» **The task**
Determine the number of lines in the listing below in which the word "decoration" is present, and state it without comment.

» **Dataset extract**
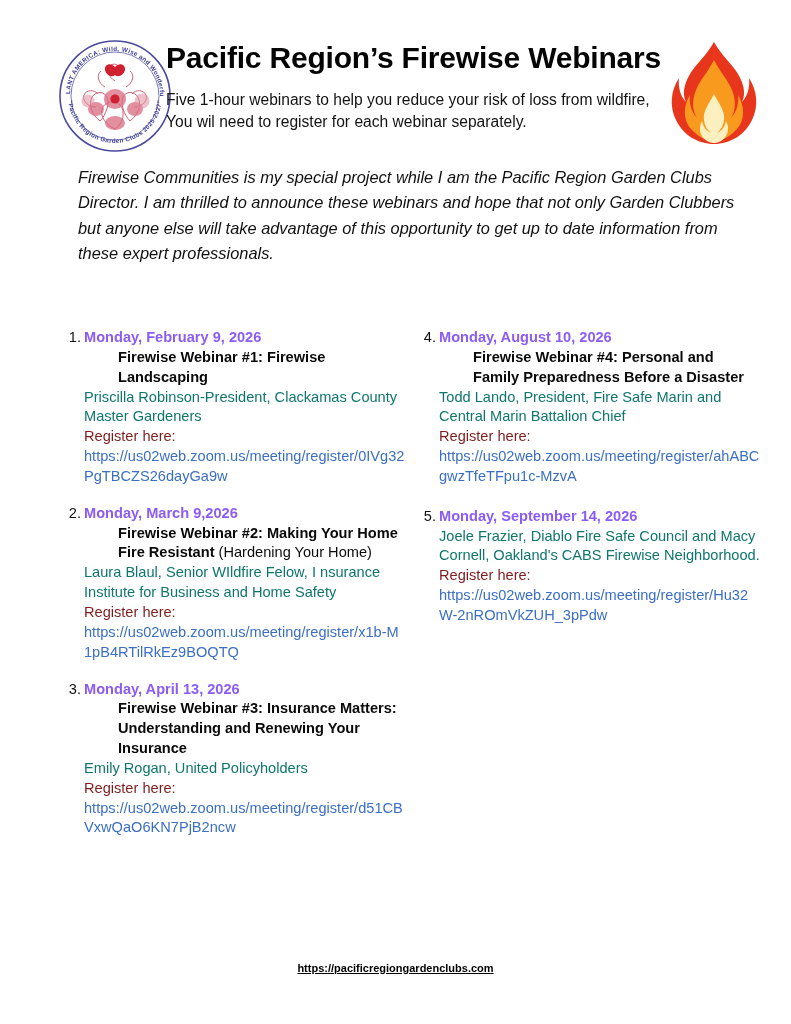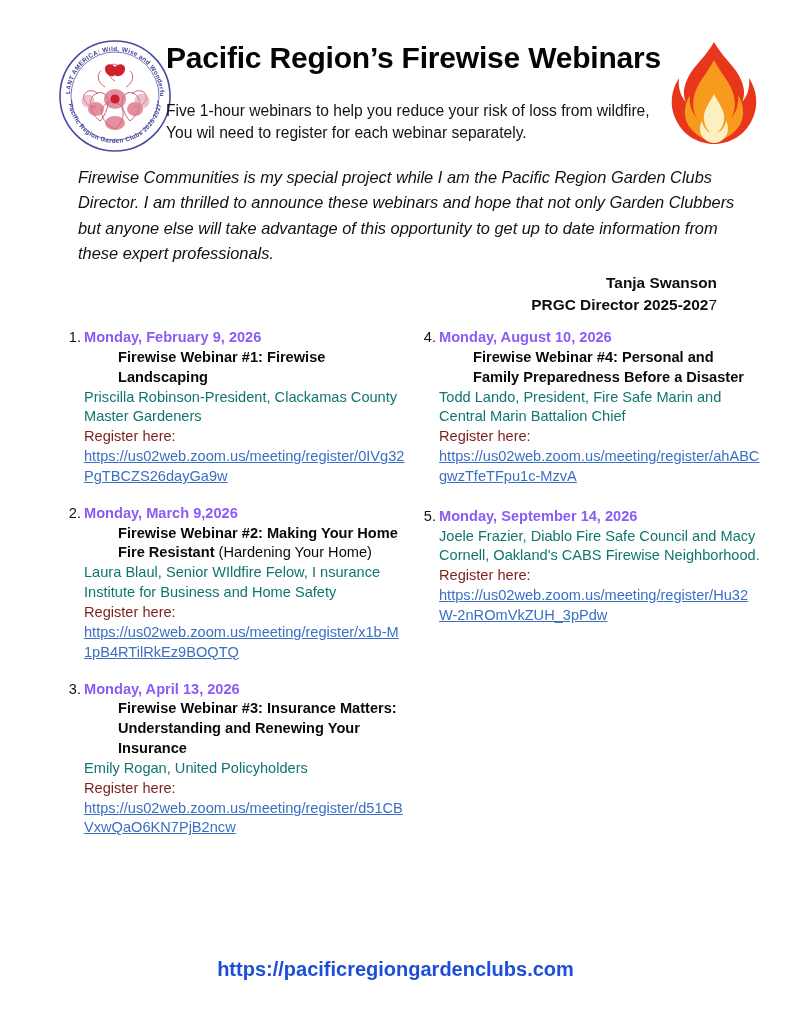--- a/index.html
+++ b/index.html
@@ -57,7 +57,7 @@
   .header-sub {
     position: absolute;
     left: 166px;
-    top: 100px;
+    top: 89px;
     width: 500px;
     font-size: 15.6px;
     line-height: 1.42;

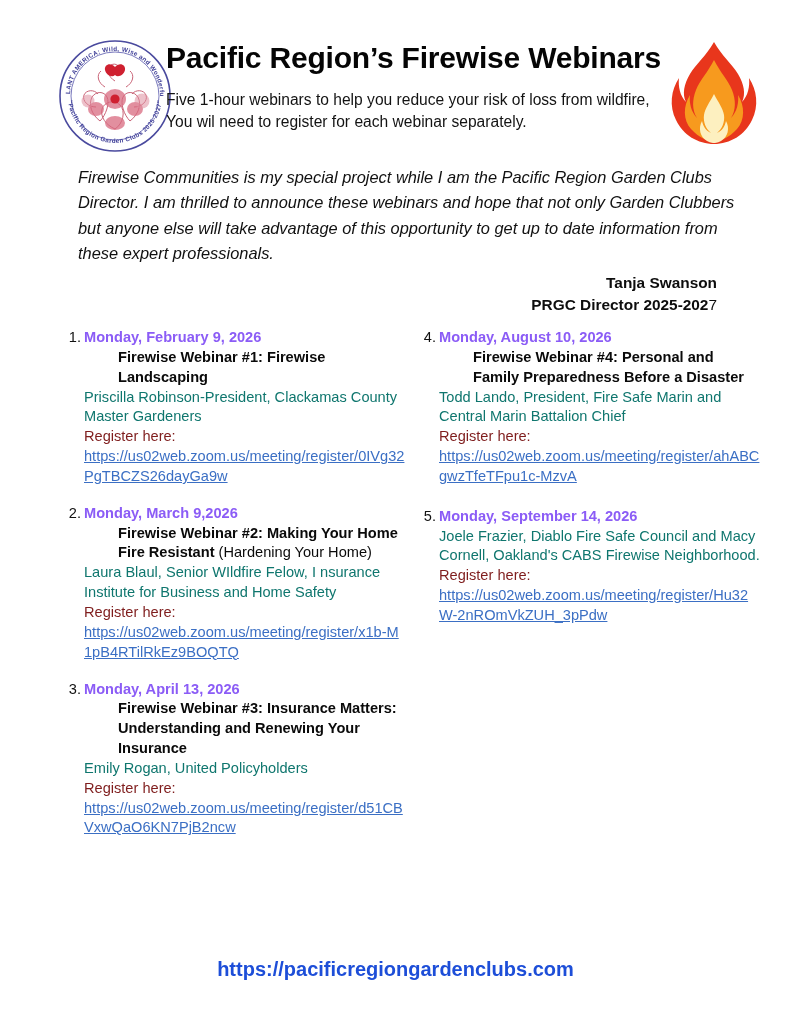--- a/index.html
+++ b/index.html
@@ -232,10 +232,6 @@
 
   <div class="intro">Firewise Communities is my special project while I am the Pacific Region Garden Clubs Director. I am thrilled to announce these webinars and hope that not only Garden Clubbers but anyone else will take advantage of this opportunity to get up to date information from these expert professionals.</div>
 
-  <div class="signature">
-    <div>Tanja Swanson</div>
-    <div><span>PRGC Director 2025-202</span><span class="sig-tail">7</span></div>
-  </div>
 
   <div class="col col-left">
 

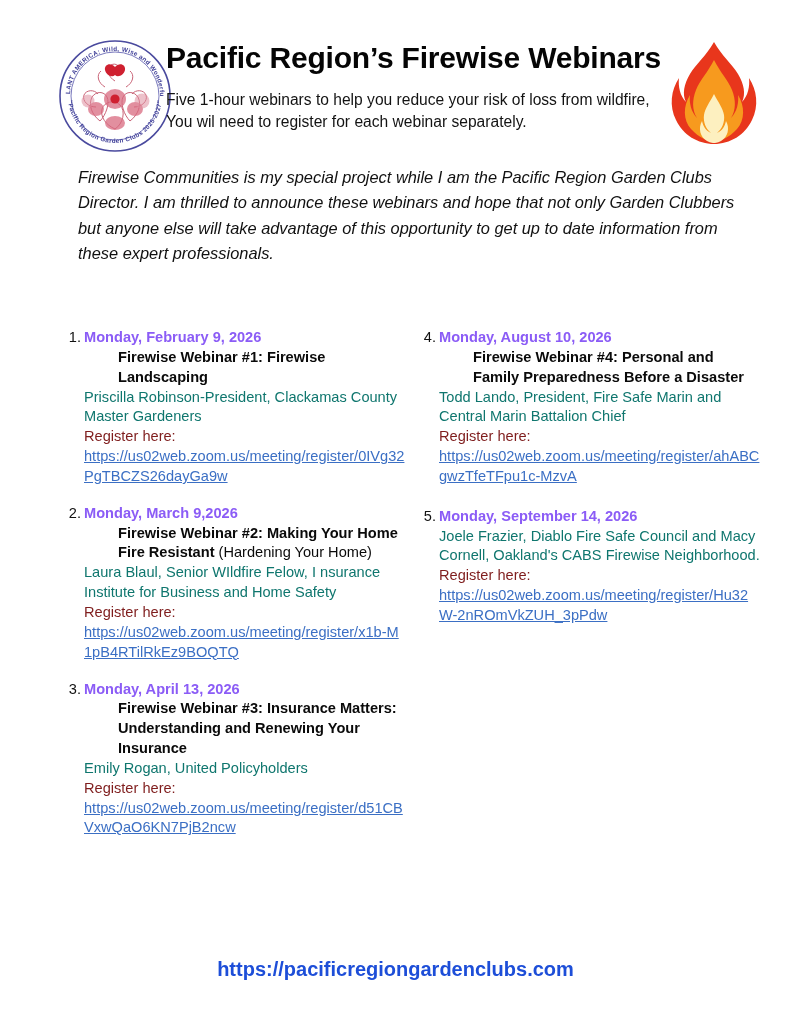--- a/index.html
+++ b/index.html
@@ -146,7 +146,6 @@
   }
   .item-link {
     color: #3b6fc4;
-    text-decoration: underline;
     word-break: break-all;
     cursor: pointer;
     display: inline;

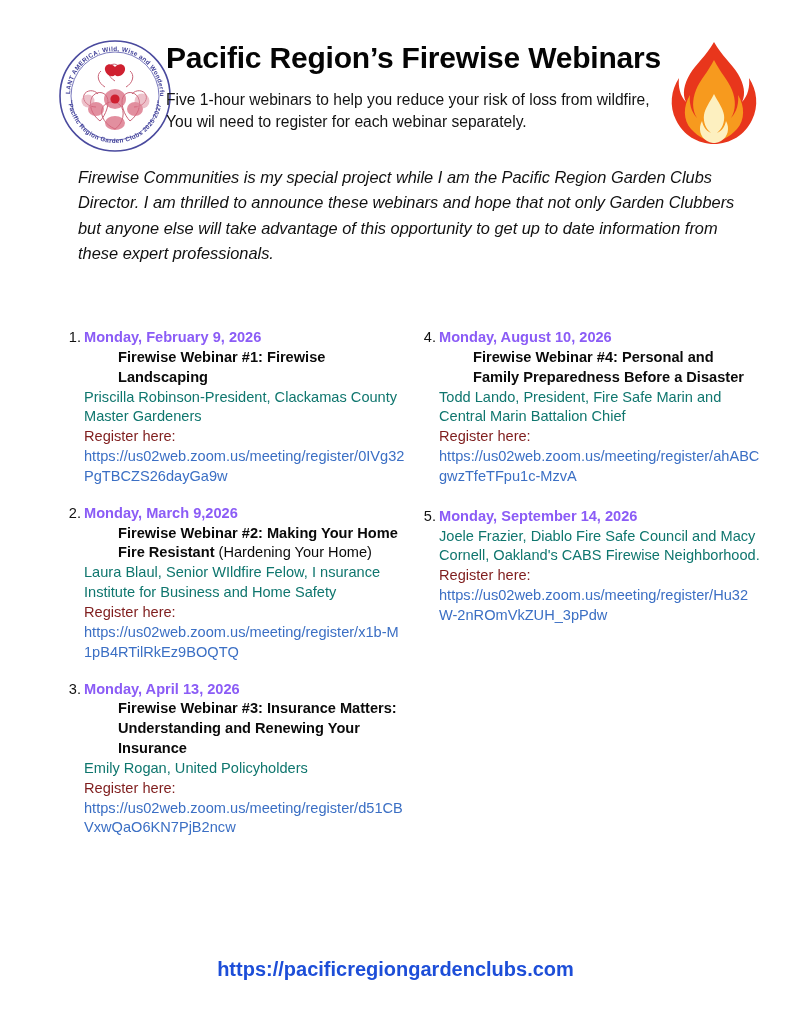--- a/index.html
+++ b/index.html
@@ -160,9 +160,10 @@
     text-align: center;
   }
   .footer-link {
-    font-size: 20px;
-    font-weight: bold;
-    color: #1d4ed8;
+    font-size: 11px;
+    font-weight: bold;
+    color: #000000;
+    text-decoration: underline;
     cursor: pointer;
   }
 </style>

» **Expected answer**
2